What you are asked to do
Set down exactly the lines in the records below that run from the line with "- Keep the scope" to the line with "- Follow the", inclusive, and nothing more.

(Items listed in a dataset)
== Segment start ==
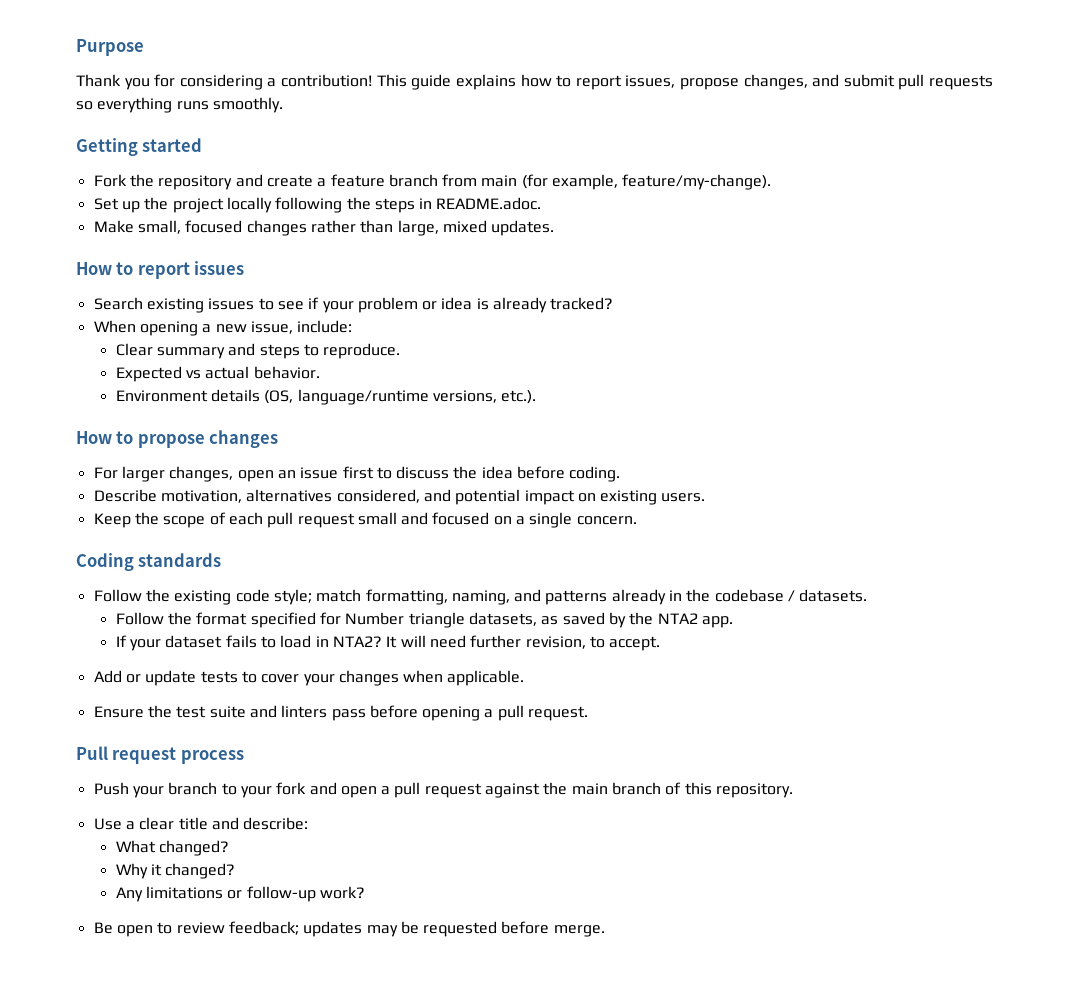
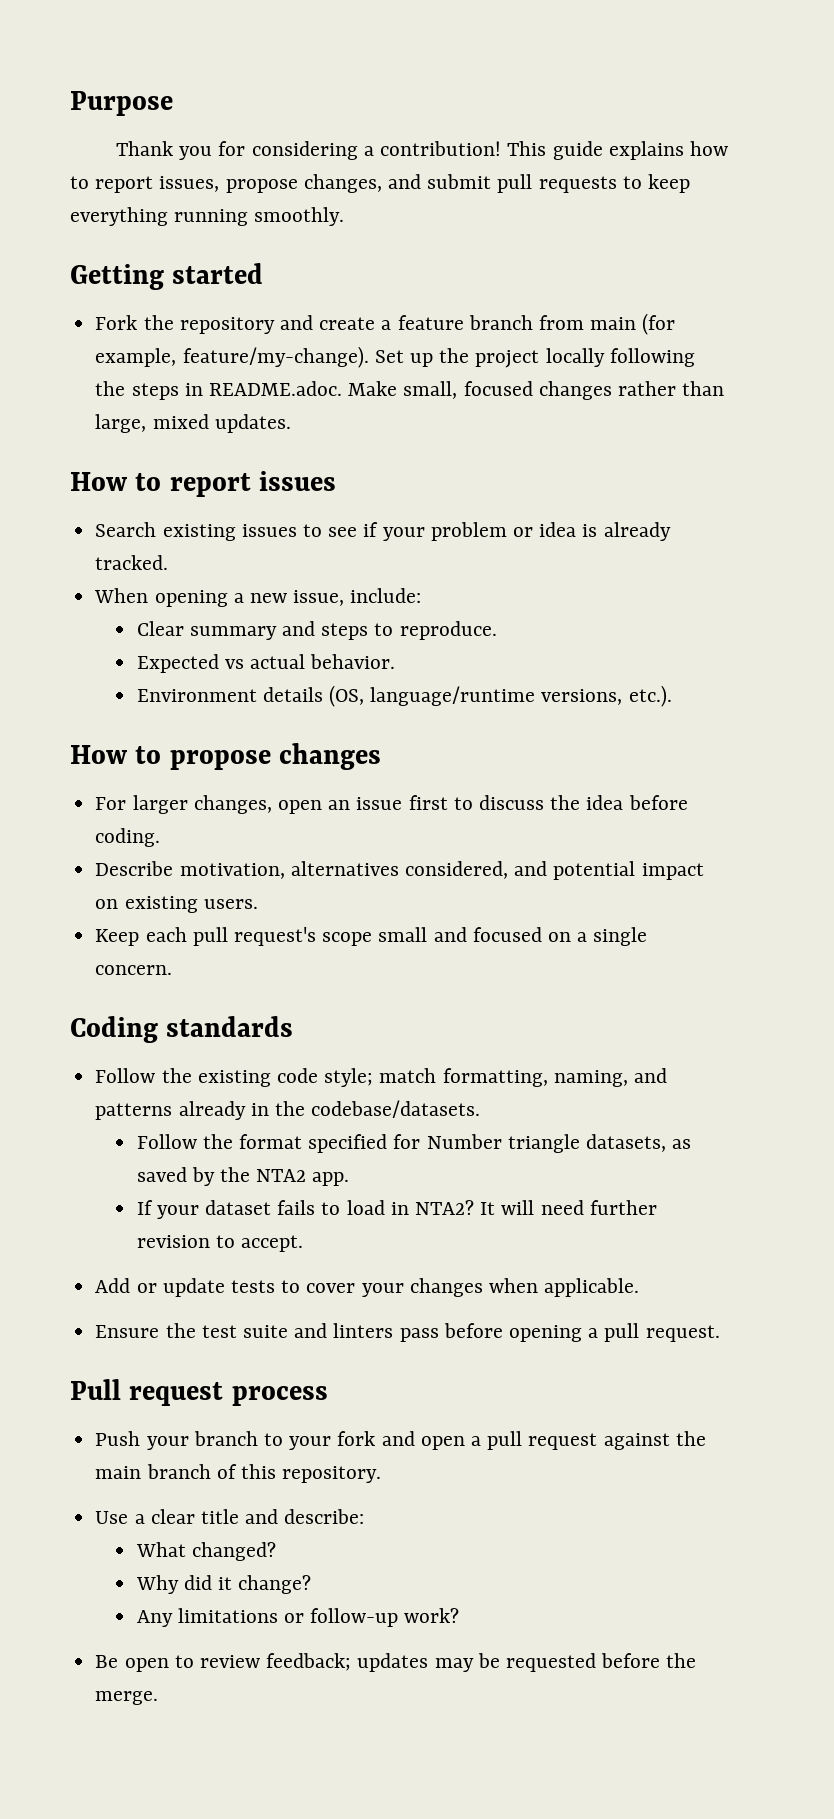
- This guide explains how to report issues, propose changes, and submit pull requests so everything runs smoothly.
+ This guide explains how to report issues, propose changes, and submit pull requests to keep everything running smoothly.
- Fork the repository and create a feature branch from main (for example, feature/my-change).
- Set up the project locally following the steps in README.adoc.
- Make small, focused changes rather than large, mixed updates.
+ Fork the repository and create a feature branch from main (for example, feature/my-change). Set up the project locally following the steps in README.adoc. Make small, focused changes rather than large, mixed updates.
- Search existing issues to see if your problem or idea is already tracked?
+ Search existing issues to see if your problem or idea is already tracked.
- Keep the scope of each pull request small and focused on a single concern.
+ Keep each pull request's scope small and focused on a single concern.
- Follow the existing code style; match formatting, naming, and patterns already in the codebase / datasets.
+ Follow the existing code style; match formatting, naming, and patterns already in the codebase/datasets.
- It will need further revision, to accept.
+ It will need further revision to accept.
- Why it changed?
+ Why did it change?
- Be open to review feedback; updates may be requested before merge.
+ Be open to review feedback; updates may be requested before the merge.

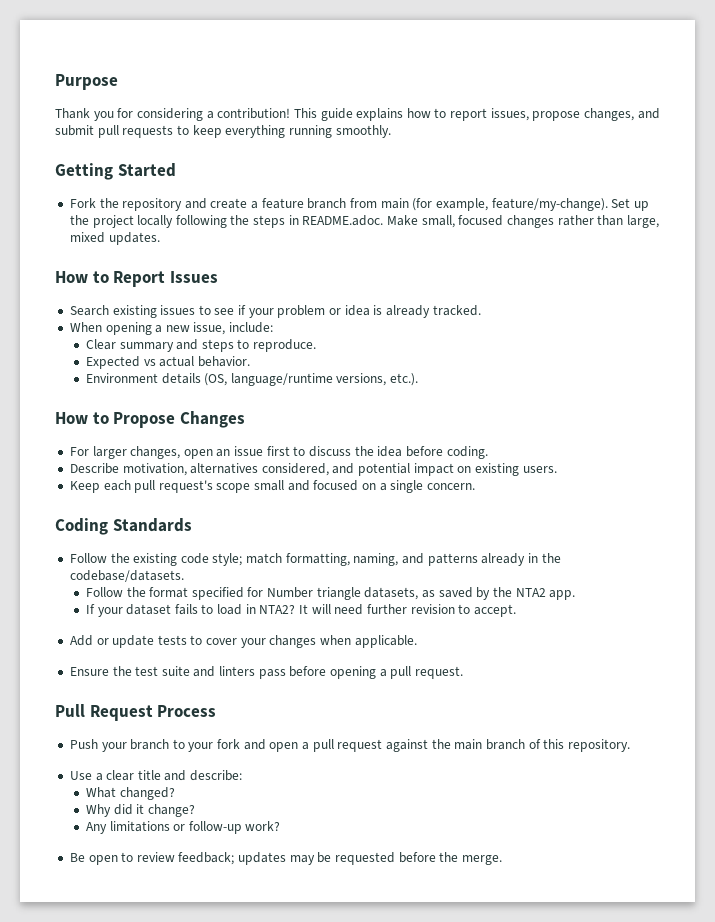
- Getting started
+ Getting Started
- How to report issues
+ How to Report Issues
- How to propose changes
+ How to Propose Changes
- Coding standards
+ Coding Standards
- Pull request process
+ Pull Request Process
== Segment end ==
Exercise response
- Keep the scope of each pull request small and focused on a single concern.
+ Keep each pull request's scope small and focused on a single concern.
- Follow the existing code style; match formatting, naming, and patterns already in the codebase / datasets.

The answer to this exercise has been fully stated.